> **Exercise description**: Your reply should be a single number, the count of lines in the records that contain the string "intérêts".

> **Supplied data**:

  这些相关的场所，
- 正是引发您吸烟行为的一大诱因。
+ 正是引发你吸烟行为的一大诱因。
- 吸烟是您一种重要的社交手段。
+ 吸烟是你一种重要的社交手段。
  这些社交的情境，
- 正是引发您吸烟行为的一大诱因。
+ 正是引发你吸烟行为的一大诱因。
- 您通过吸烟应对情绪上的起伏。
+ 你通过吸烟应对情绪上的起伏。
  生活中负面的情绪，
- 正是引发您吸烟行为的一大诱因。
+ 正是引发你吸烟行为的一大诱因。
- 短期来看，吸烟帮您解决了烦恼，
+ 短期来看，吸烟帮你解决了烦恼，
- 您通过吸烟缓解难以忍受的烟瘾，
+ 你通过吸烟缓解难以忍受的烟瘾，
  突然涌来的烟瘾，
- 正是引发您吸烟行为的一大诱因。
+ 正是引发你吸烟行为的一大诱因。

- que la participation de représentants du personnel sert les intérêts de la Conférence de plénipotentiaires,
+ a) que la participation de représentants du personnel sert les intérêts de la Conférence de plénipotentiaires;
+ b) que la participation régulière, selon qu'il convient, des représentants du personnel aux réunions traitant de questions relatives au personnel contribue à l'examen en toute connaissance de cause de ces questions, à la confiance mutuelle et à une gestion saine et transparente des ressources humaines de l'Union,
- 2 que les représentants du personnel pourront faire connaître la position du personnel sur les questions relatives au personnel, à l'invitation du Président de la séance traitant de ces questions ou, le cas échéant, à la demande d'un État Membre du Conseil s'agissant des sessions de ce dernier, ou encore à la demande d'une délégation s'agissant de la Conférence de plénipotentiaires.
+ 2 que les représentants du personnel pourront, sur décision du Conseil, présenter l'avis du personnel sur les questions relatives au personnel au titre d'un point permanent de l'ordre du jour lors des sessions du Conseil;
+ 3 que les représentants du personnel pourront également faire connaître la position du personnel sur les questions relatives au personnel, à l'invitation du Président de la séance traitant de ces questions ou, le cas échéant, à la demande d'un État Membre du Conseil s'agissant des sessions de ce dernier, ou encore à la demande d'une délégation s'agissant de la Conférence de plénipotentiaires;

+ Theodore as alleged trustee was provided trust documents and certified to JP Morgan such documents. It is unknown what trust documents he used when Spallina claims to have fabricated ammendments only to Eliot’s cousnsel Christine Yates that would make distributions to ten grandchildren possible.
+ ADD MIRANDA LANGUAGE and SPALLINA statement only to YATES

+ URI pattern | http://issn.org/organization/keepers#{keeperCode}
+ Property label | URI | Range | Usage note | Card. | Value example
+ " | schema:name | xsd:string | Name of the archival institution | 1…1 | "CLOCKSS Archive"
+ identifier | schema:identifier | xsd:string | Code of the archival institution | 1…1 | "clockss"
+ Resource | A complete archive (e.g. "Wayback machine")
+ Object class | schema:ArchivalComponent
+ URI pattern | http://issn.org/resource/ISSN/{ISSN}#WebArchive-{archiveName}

> **Task result**: 2